So I’ve been reading Luke lately. Actually I’ve been reading Luke for most of this year. Reading it really slowly and just trying to soak it all up. It’s been really good, really challenging. I love what Luke is doing and the emphasis he places upon Jesus’ ministry to the poor, how that message is ultimately good news to the outcast, the downtrodden, the poor, those who have no hope and no voice. Jesus emerges as this kind of heroic figure who identifies with those who are the easiest to forget and ignore in our society and he forces us to consider the totality of humanity and what it means that we’re all made in God’s image.

And I realized something yesterday that I never quite took hold of. I realized that Jesus spent a lot of time talking about the Kingdom and how it’s coming and how in a way it’s already here in Him, through Him. But He doesn’t just talk about the Kingdom; he actively prays for it’s arrival. In the Lord’s prayer as recorded over in Luke 11, he prays for the Kingdom of God to come (11:2). And then he spends his whole life trying to make that prayer a reality.

Not only do I love the congruence between Jesus’ interior life of prayer and his public ministry, I am deeply convicted by the lack of this kind of prayer in my own life. I never pray for the Kingdom of God to come. Never. I don’t pray for God’s Kingdom reign to begin in me and to flow forth freely from there out into the world in tangible ways. I don’t pray that I can actively pursue the fullness of the Kingdom by seeking the many different things I can do to help restore and repair the world (as the Jewish concept goes). But I NEED to be praying for this. I think if I oriented my prayer life this way, the result would be a radical transformation in my ministry, in my worldview.
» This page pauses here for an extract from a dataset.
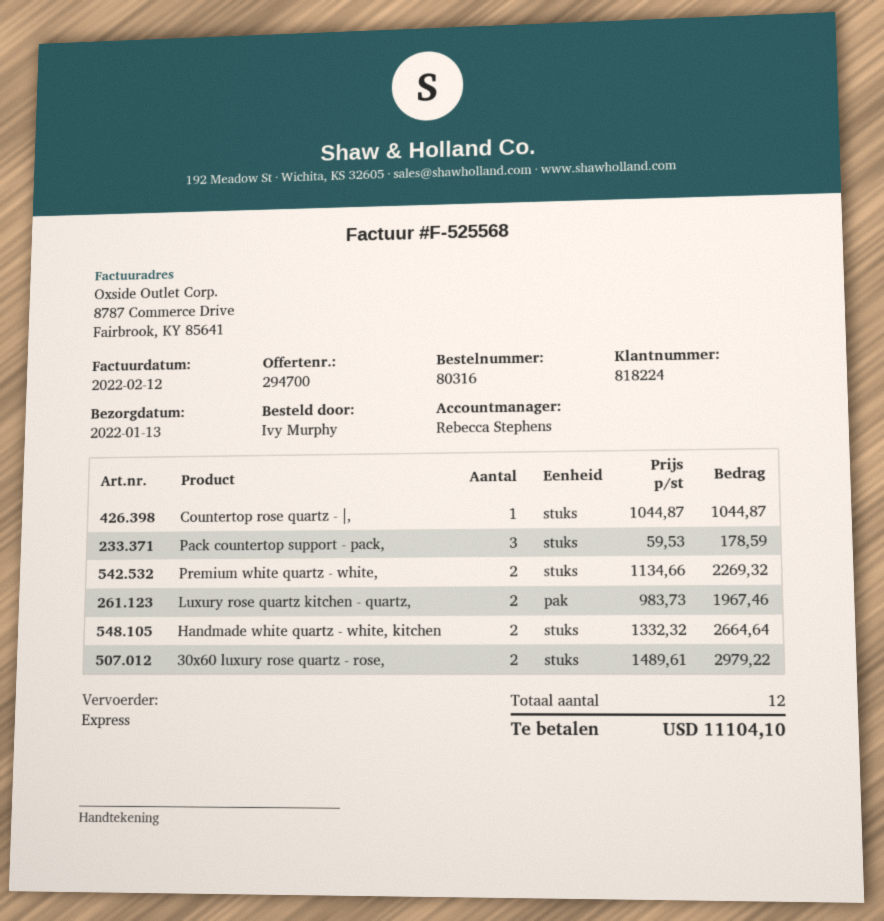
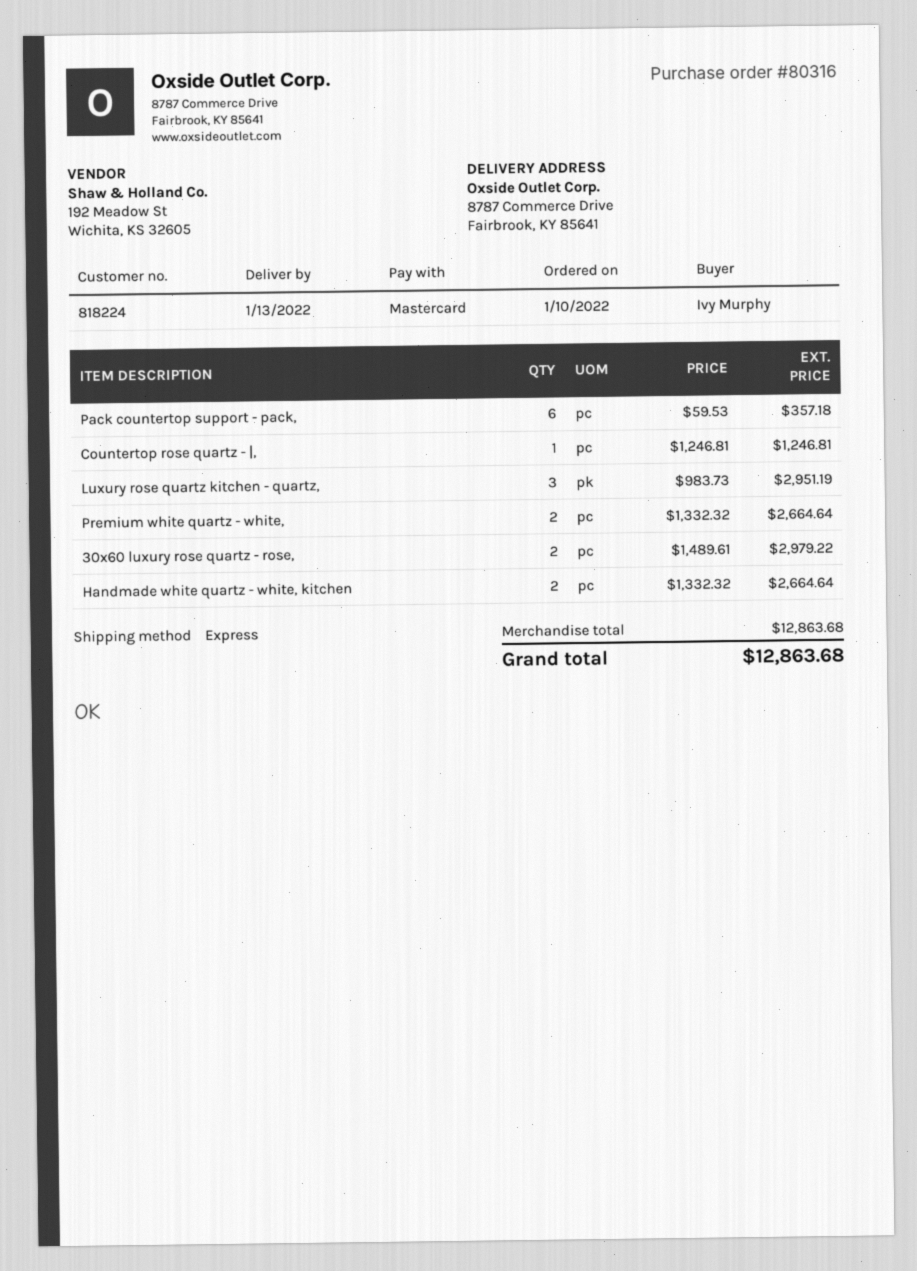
Countertop rose quartz - |,: 1 x 1044.87 = 1044.87 -> 1 x 1246.81 = 1246.81
Pack countertop support - pack,: 3 x 59.53 = 178.59 -> 6 x 59.53 = 357.18
Premium white quartz - white,: 2 x 1134.66 = 2269.32 -> 2 x 1332.32 = 2664.64
Luxury rose quartz kitchen - quartz,: 2 x 983.73 = 1967.46 -> 3 x 983.73 = 2951.19
total: 11104.10 -> 12863.68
Another thing struck me: I spend an awful lot of time pursuing purposes that aren’t Kingdom. Some of these are just benign interests, things like hobbies and reading and fantasy baseball. These things aren’t bad; I don’t buy into some sort of Greek dualism of sacred and secular that neatly categorizes the world this way. If anything, I’m more Jewish in my thinking: I think the world belongs to God (Deut. 10:14) and as His possession, the whole thing is sacred. But there are plenty of things I pursue that simply aren’t Kingdom purposes. And as much time and energy as I exert on those things, you’d think that I wasn’t a believer. You’d think I was chasing after another Kingdom. That I was desiring an altogether Kingdom to come and reign in me.

And that’s the challenge: will I let the Kingdom reign of God flow through me or will I reject his lordship for residence in another Kingdom. We live in a world of competing Kingdoms. Jesus, teach me to pray as you prayed: may your Kingdom come, may your will be done, in me as it is in heaven. Amen.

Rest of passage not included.